■ **Extracted data**:

****************

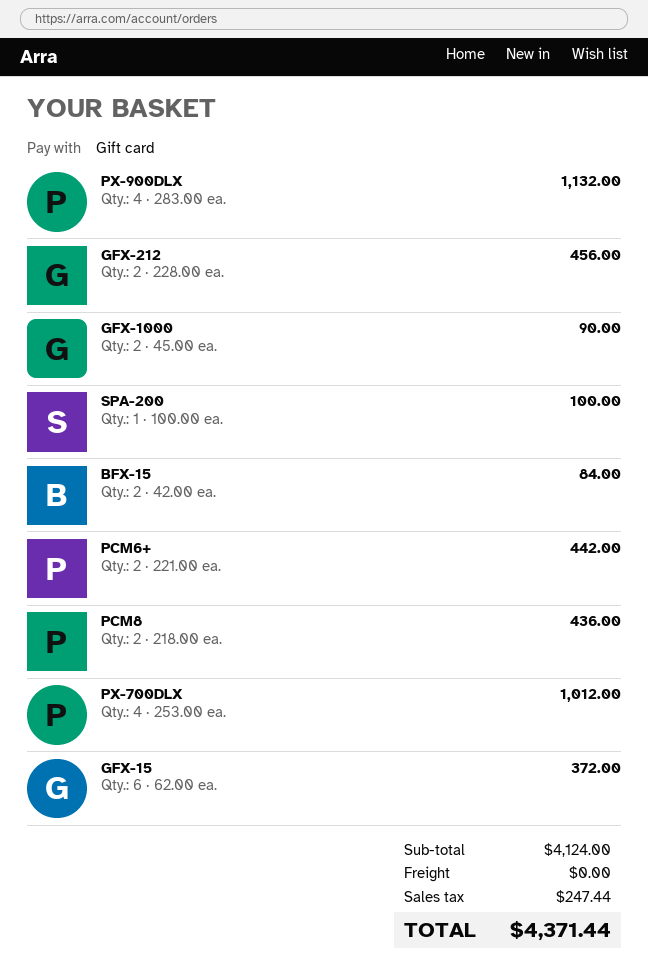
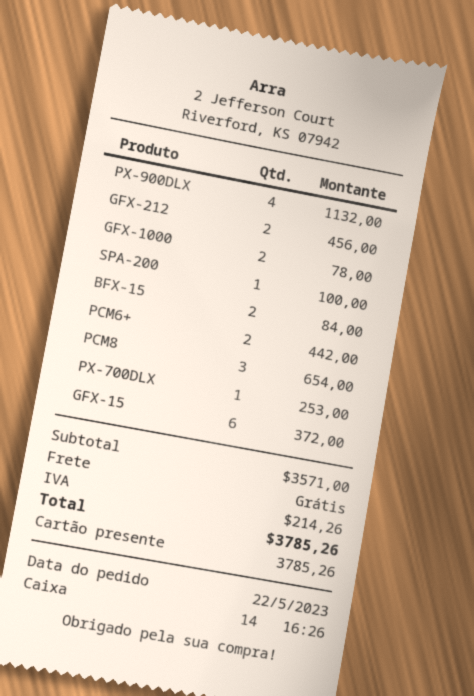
GFX-1000: 2 for 90.00 -> 2 for 78.00
PCM8: 2 for 436.00 -> 3 for 654.00
PX-700DLX: 4 for 1012.00 -> 1 for 253.00
subtotal: 4124.00 -> 3571.00
tax: 247.44 -> 214.26
total: 4371.44 -> 3785.26

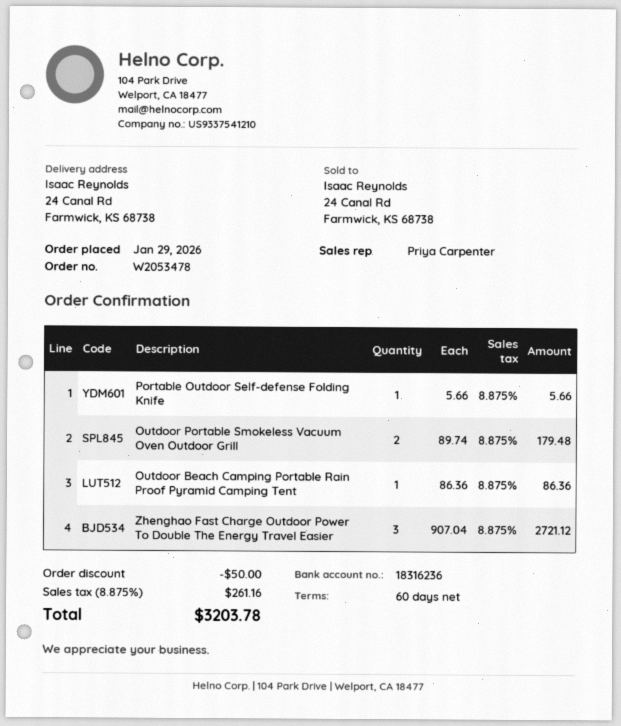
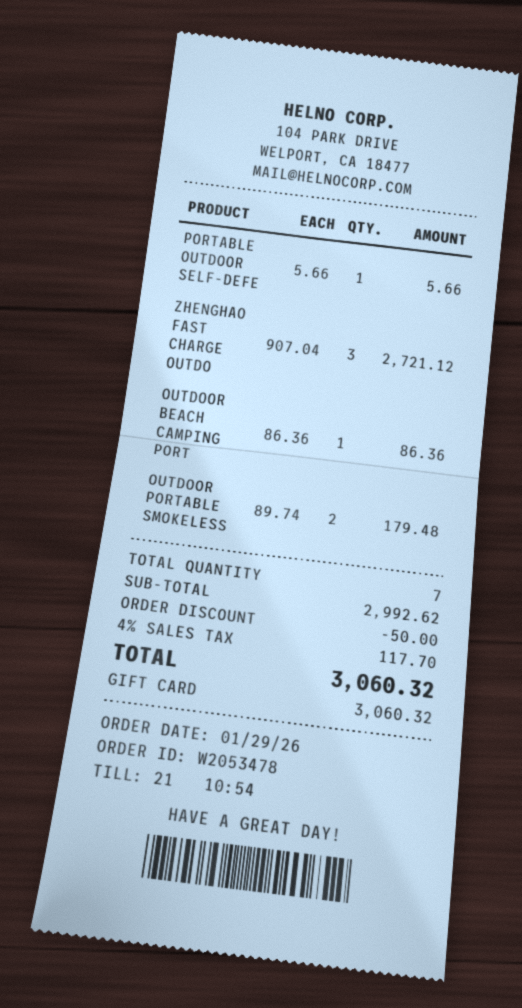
tax: 8.875% = 261.16 -> 4% = 117.70
total: 3203.78 -> 3060.32

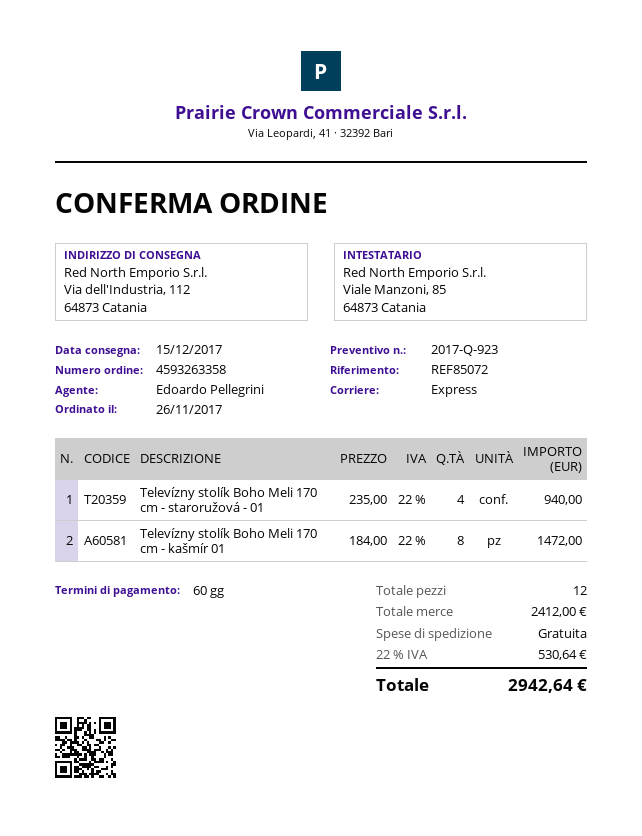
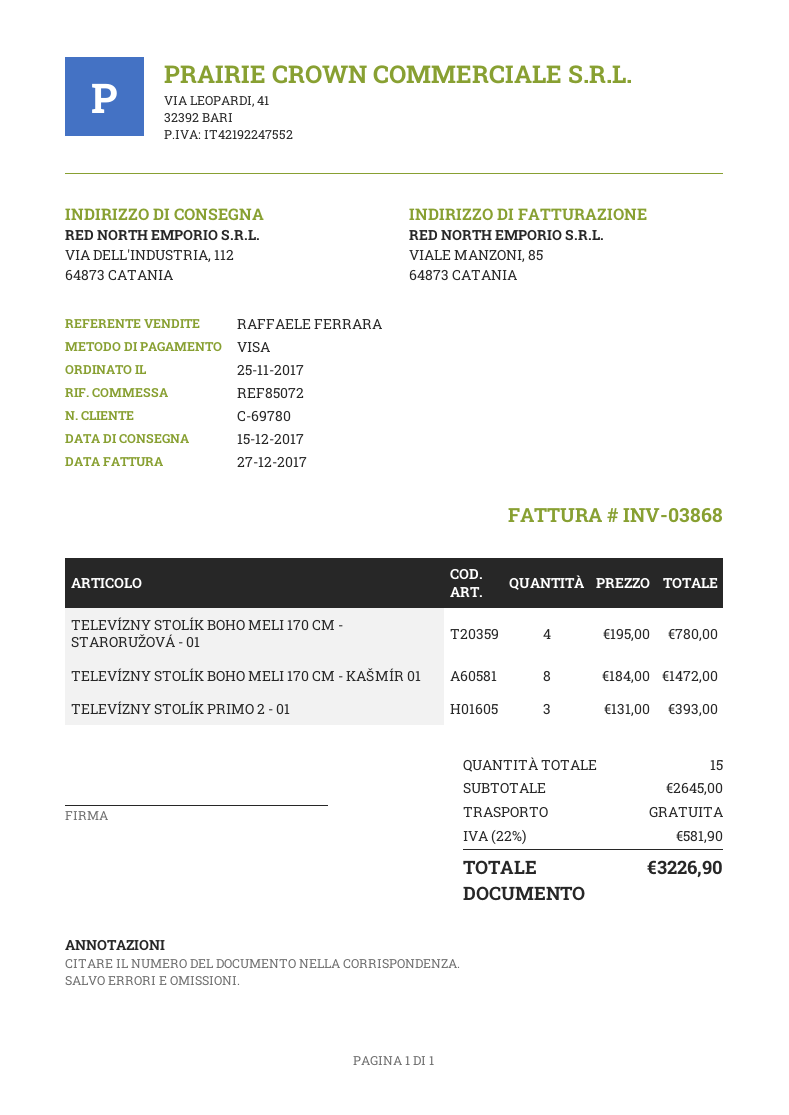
order date: 2017-11-26 -> 2017-11-25
sales rep: Edoardo Pellegrini -> RAFFAELE FERRARA
Televízny stolík Boho Meli 170 cm - staroružová - 01: 4 x 235.00 = 940.00 -> 4 x 195.00 = 780.00
TELEVÍZNY STOLÍK PRIMO 2 - 01: none -> 3 x 131.00 = 393.00
total quantity: 12 -> 15
subtotal: 2412.00 -> 2645.00
tax: 22% = 530.64 -> 22% = 581.90
total: 2942.64 -> 3226.90

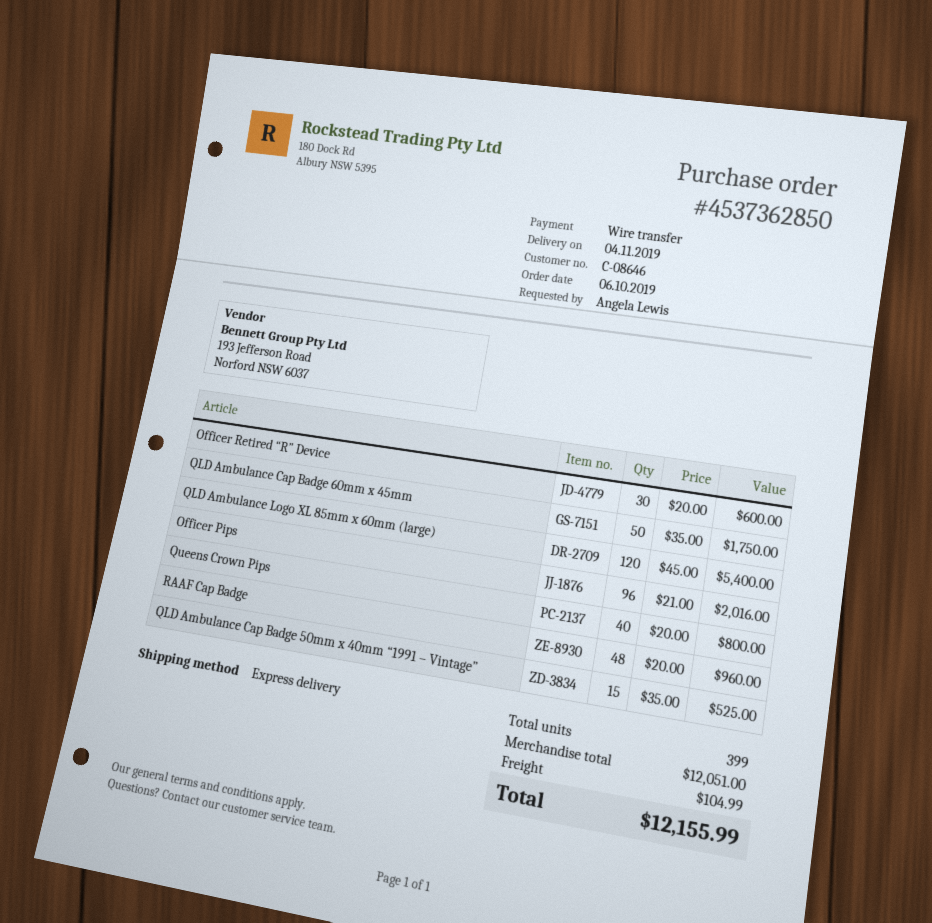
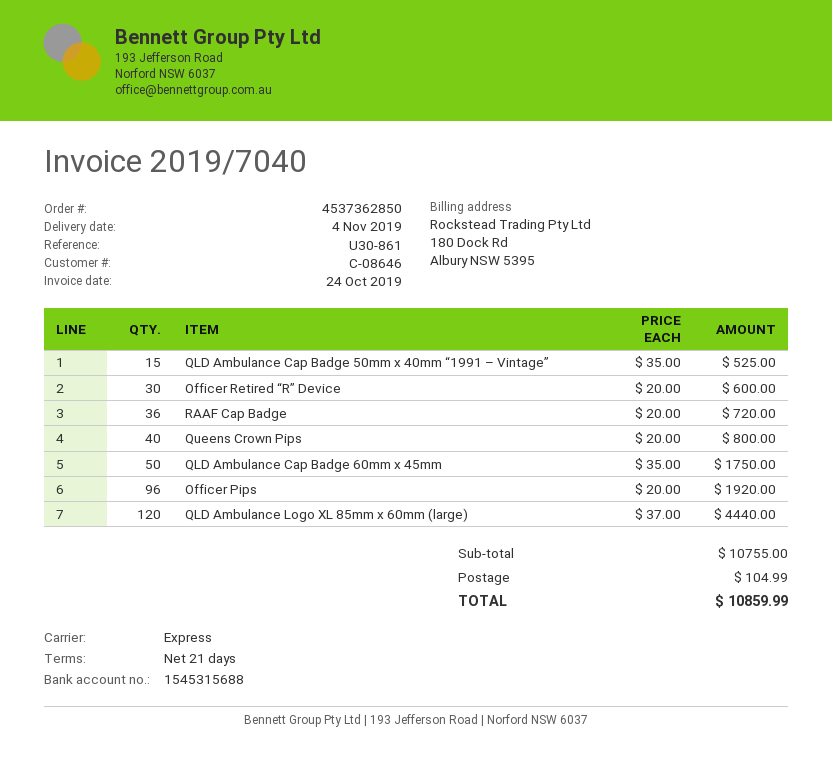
QLD Ambulance Logo XL 85mm x 60mm (large): 120 x 45.00 = 5400.00 -> 120 x 37.00 = 4440.00
Officer Pips: 96 x 21.00 = 2016.00 -> 96 x 20.00 = 1920.00
RAAF Cap Badge: 48 x 20.00 = 960.00 -> 36 x 20.00 = 720.00
subtotal: 12051.00 -> 10755.00
total: 12155.99 -> 10859.99

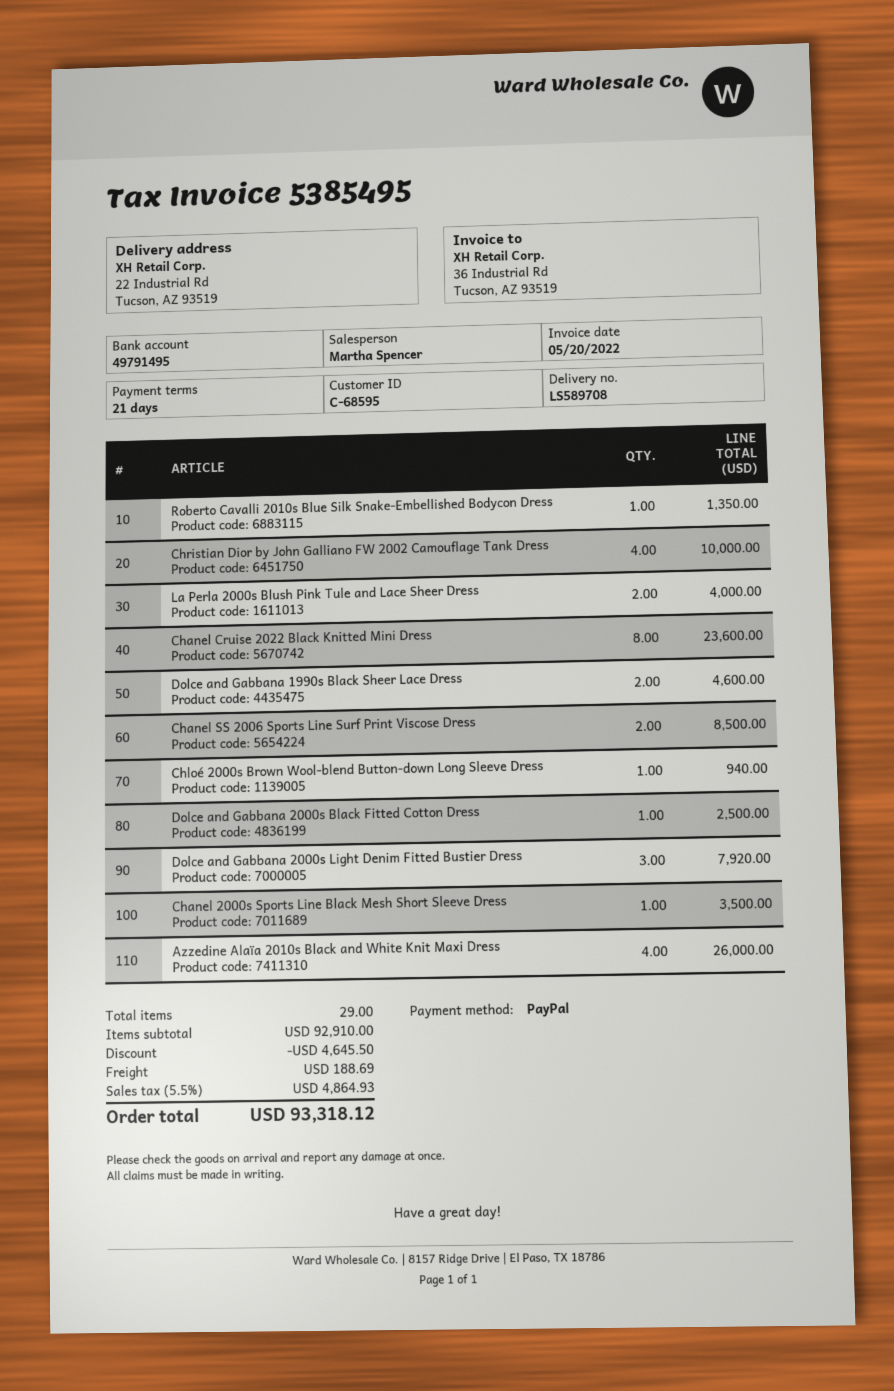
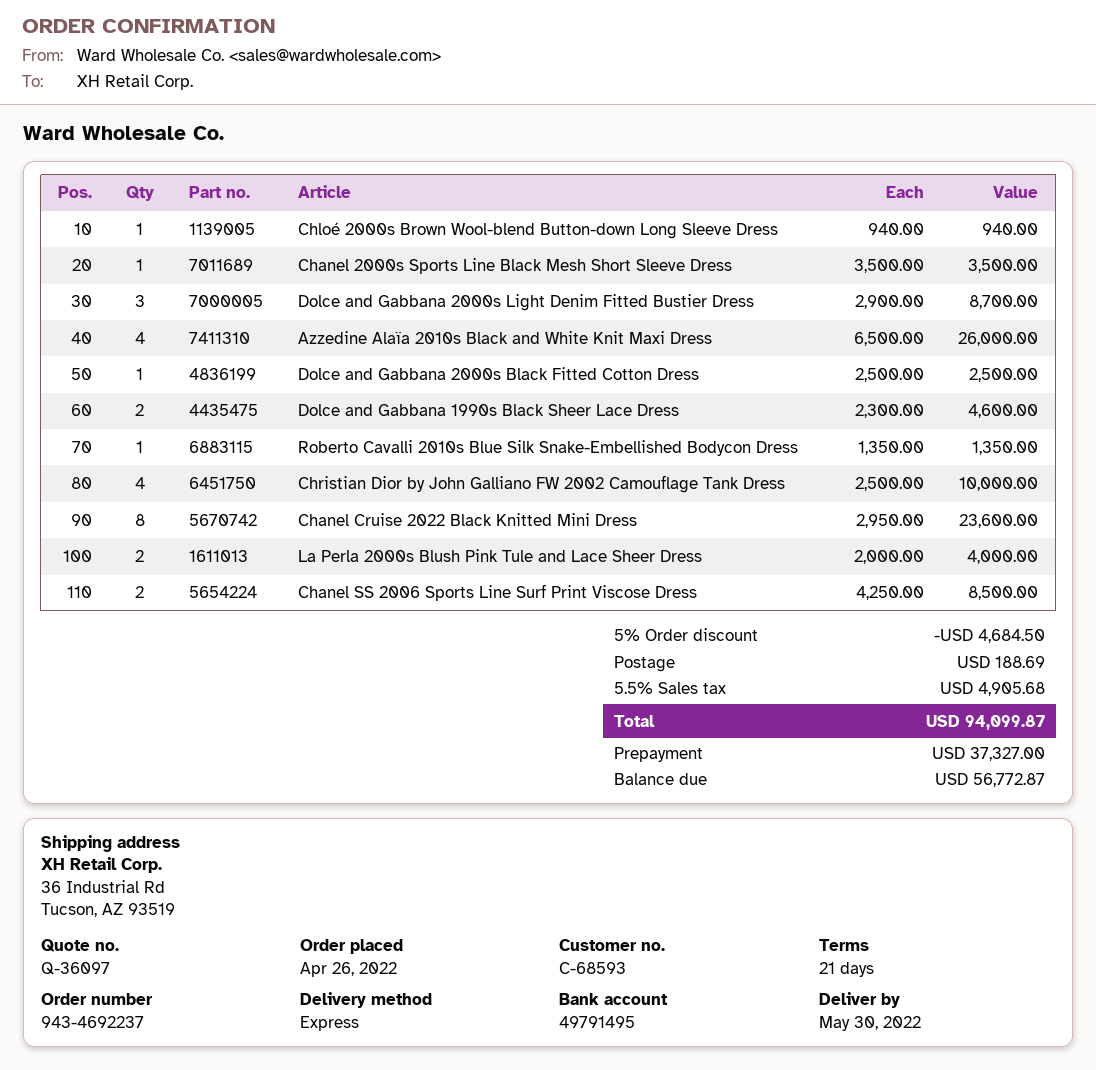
customer number: C-68595 -> C-68593
ship to: 22 Industrial Rd, Tucson, AZ 93519 -> 36 Industrial Rd, Tucson, AZ 93519
Dolce and Gabbana 2000s Light Denim Fitted Bustier Dress: 3 for 7920.00 -> 3 for 8700.00
discount: 4645.50 -> 4684.50
tax: 5.5% = 4864.93 -> 5.5% = 4905.68
total: 93318.12 -> 94099.87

****************

■ **What to work on**: Keep every word of the material exactly as given. Drop the pictures.

■ **Exercise solution**:
GFX-1000: 2 for 90.00 -> 2 for 78.00
PCM8: 2 for 436.00 -> 3 for 654.00
PX-700DLX: 4 for 1012.00 -> 1 for 253.00
subtotal: 4124.00 -> 3571.00
tax: 247.44 -> 214.26
total: 4371.44 -> 3785.26

tax: 8.875% = 261.16 -> 4% = 117.70
total: 3203.78 -> 3060.32

order date: 2017-11-26 -> 2017-11-25
sales rep: Edoardo Pellegrini -> RAFFAELE FERRARA
Televízny stolík Boho Meli 170 cm - staroružová - 01: 4 x 235.00 = 940.00 -> 4 x 195.00 = 780.00
TELEVÍZNY STOLÍK PRIMO 2 - 01: none -> 3 x 131.00 = 393.00
total quantity: 12 -> 15
subtotal: 2412.00 -> 2645.00
tax: 22% = 530.64 -> 22% = 581.90
total: 2942.64 -> 3226.90

QLD Ambulance Logo XL 85mm x 60mm (large): 120 x 45.00 = 5400.00 -> 120 x 37.00 = 4440.00
Officer Pips: 96 x 21.00 = 2016.00 -> 96 x 20.00 = 1920.00
RAAF Cap Badge: 48 x 20.00 = 960.00 -> 36 x 20.00 = 720.00
subtotal: 12051.00 -> 10755.00
total: 12155.99 -> 10859.99

customer number: C-68595 -> C-68593
ship to: 22 Industrial Rd, Tucson, AZ 93519 -> 36 Industrial Rd, Tucson, AZ 93519
Dolce and Gabbana 2000s Light Denim Fitted Bustier Dress: 3 for 7920.00 -> 3 for 8700.00
discount: 4645.50 -> 4684.50
tax: 5.5% = 4864.93 -> 5.5% = 4905.68
total: 93318.12 -> 94099.87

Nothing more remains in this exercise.